David Fenton is one of the more prolific posters on the WWWAC list, one of the my favorite online hangouts, and he made some good points in regard to Firefox and browser security the other day. He's allowed me to post 'em here.
This fix highlights the HUGE difference between Firefox and IE in terms of safety. The vulnerabilities announced just a few days have already been patched.
And Secunia shows quite clearly that Firefox's open vulnerabilities are much less serious than IE's. Compare these two charts:
Firefox Criticality http://secunia.com/graph/?type=cri&period=all?=4227
IE Criticality http://secunia.com/graph/?type=cri&period=all?=11
Open those two graphs in separate tabs and then flip back and forth between them. You'll see that Firefox has a much lower number of discovered vulnerabilities in the most serious 3 of the 5 classes of vulnerability.
Also, if you look at Firefox's unpatched vulnerabilties, all are in the bottom 2 of the 5 classes of vulnerability.
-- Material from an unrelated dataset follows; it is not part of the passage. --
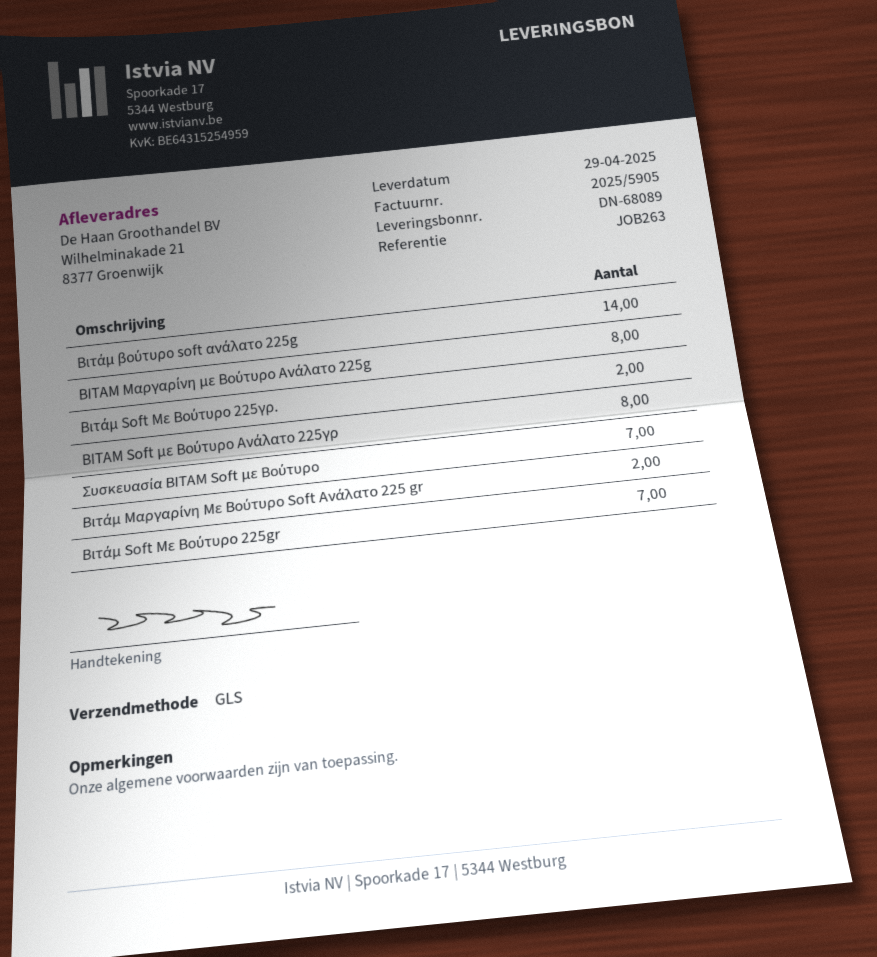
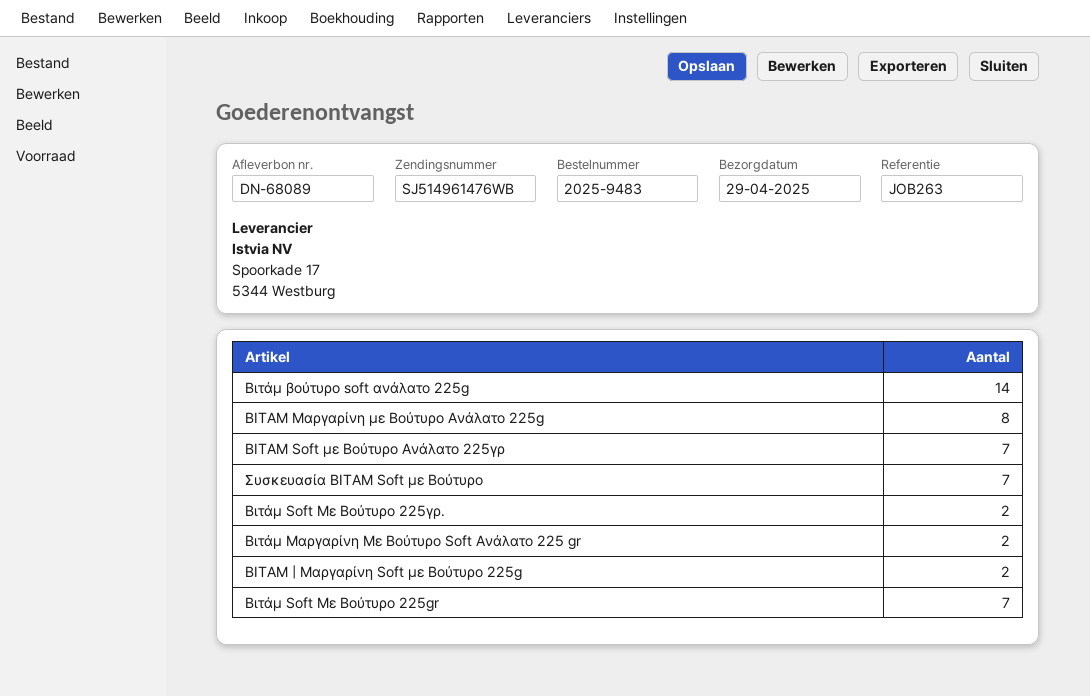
ΒΙΤΑΜ Soft με Βούτυρο Ανάλατο 225γρ: 8 -> 7
ΒΙΤΑΜ | Μαργαρίνη Soft με Βούτυρο 225g: none -> 2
IE, on the other hand, has several unpatched class 3-5 vulnerabilities.
Although Firefox certainly has (and will continue to have) vulnerabilities:
1. its vulnerabilities are generally less serious than IE's.
2. none of the serious vulnerabilities remain unpatched, while some of IE's remain unpatched.
3. the Firefox vulnerabilities get patched much more quickly than IE's.
All the media bobbleheads who wrote articles about how Firefox was now showing vulnerabilities just like IE really ought to do followups that make these 3 points clear.
It won't happen, of course.
Thanks for letting me post your thoughts, David! And let me add one thing: check out the Known Vulnerabilities in Mozilla page. Notice that all of them are fixed, as David intimated above. Bookmark that page next time a hole is announced. Notice that it is fixed … fast.
(Check out all my postings on Firefox.)








1. The image “http://secunia.com/graph/?type=cri&period=all?=4227” cannot be displayed, because it contains errors.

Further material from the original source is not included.